_WHAT TO WORK ON_. The lines to reproduce from the material below are those from the one containing "rating of 5" through the one containing "insufficient to enabled", both included; write them out exactly and add nothing.

_DATA_.
Content starts

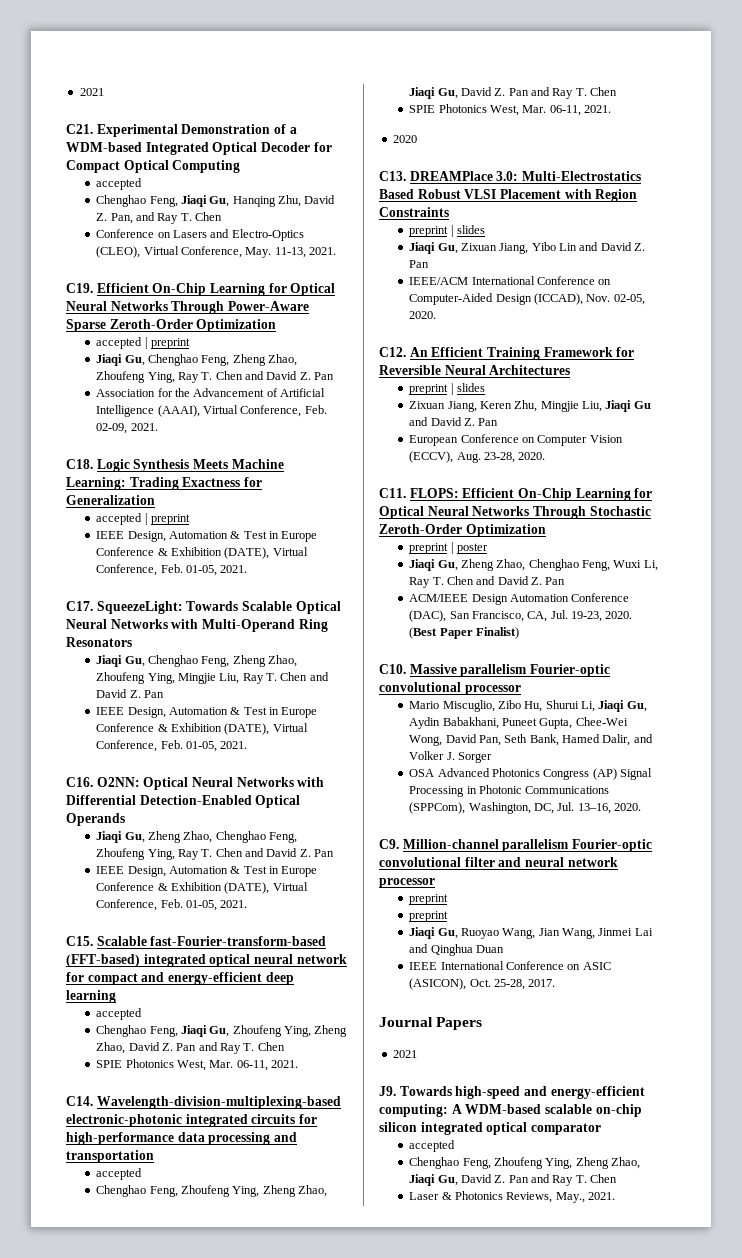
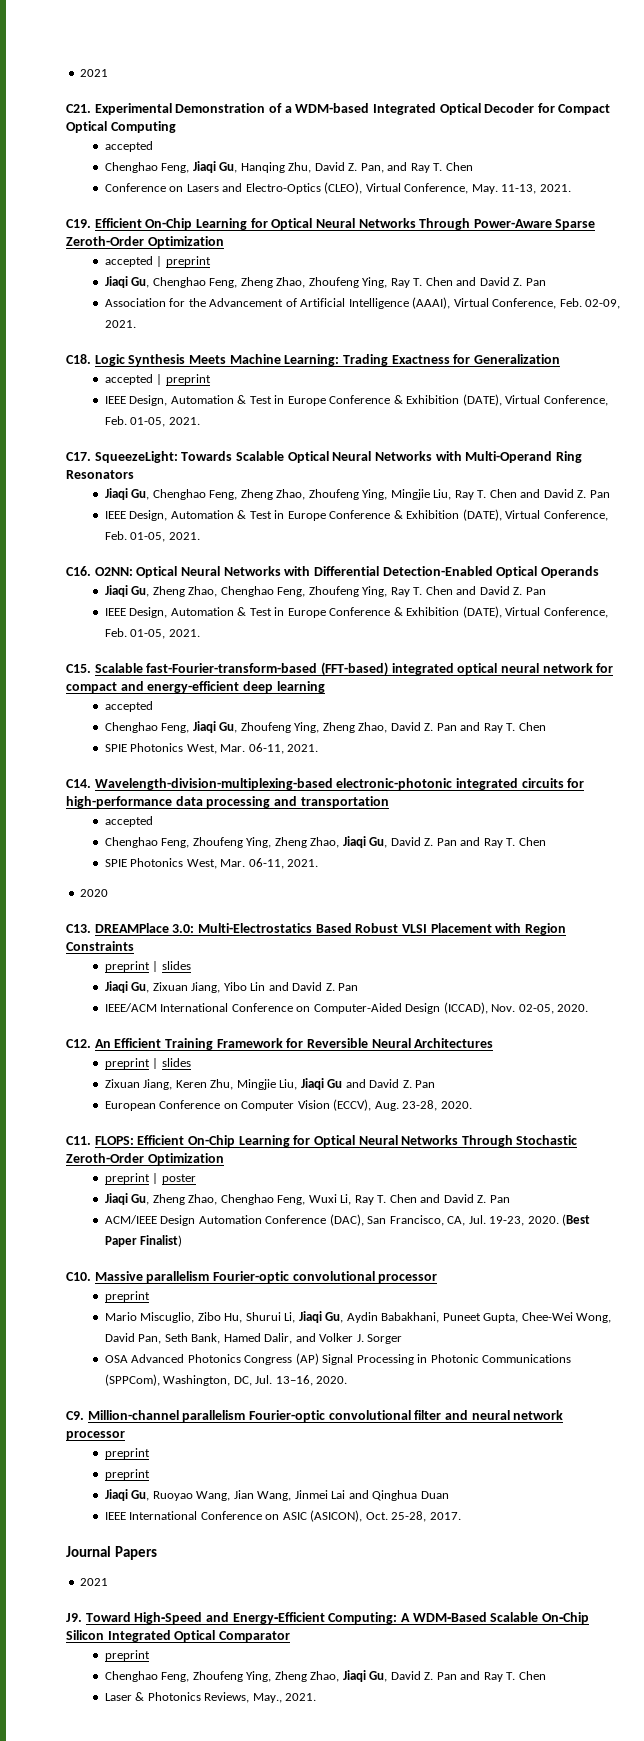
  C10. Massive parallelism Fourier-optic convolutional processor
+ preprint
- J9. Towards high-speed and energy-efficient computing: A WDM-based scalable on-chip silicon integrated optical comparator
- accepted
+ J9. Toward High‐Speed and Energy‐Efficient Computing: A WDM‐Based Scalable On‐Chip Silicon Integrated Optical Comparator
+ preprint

Content ends
Content starts

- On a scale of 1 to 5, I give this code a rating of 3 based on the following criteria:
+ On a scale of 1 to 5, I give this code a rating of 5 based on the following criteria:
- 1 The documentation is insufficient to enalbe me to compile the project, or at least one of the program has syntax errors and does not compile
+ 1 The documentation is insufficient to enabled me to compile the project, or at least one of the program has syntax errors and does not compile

Content ends

_YOUR RESPONSE_.
+ On a scale of 1 to 5, I give this code a rating of 5 based on the following criteria:
- 1 The documentation is insufficient to enalbe me to compile the project, or at least one of the program has syntax errors and does not compile
+ 1 The documentation is insufficient to enabled me to compile the project, or at least one of the program has syntax errors and does not compile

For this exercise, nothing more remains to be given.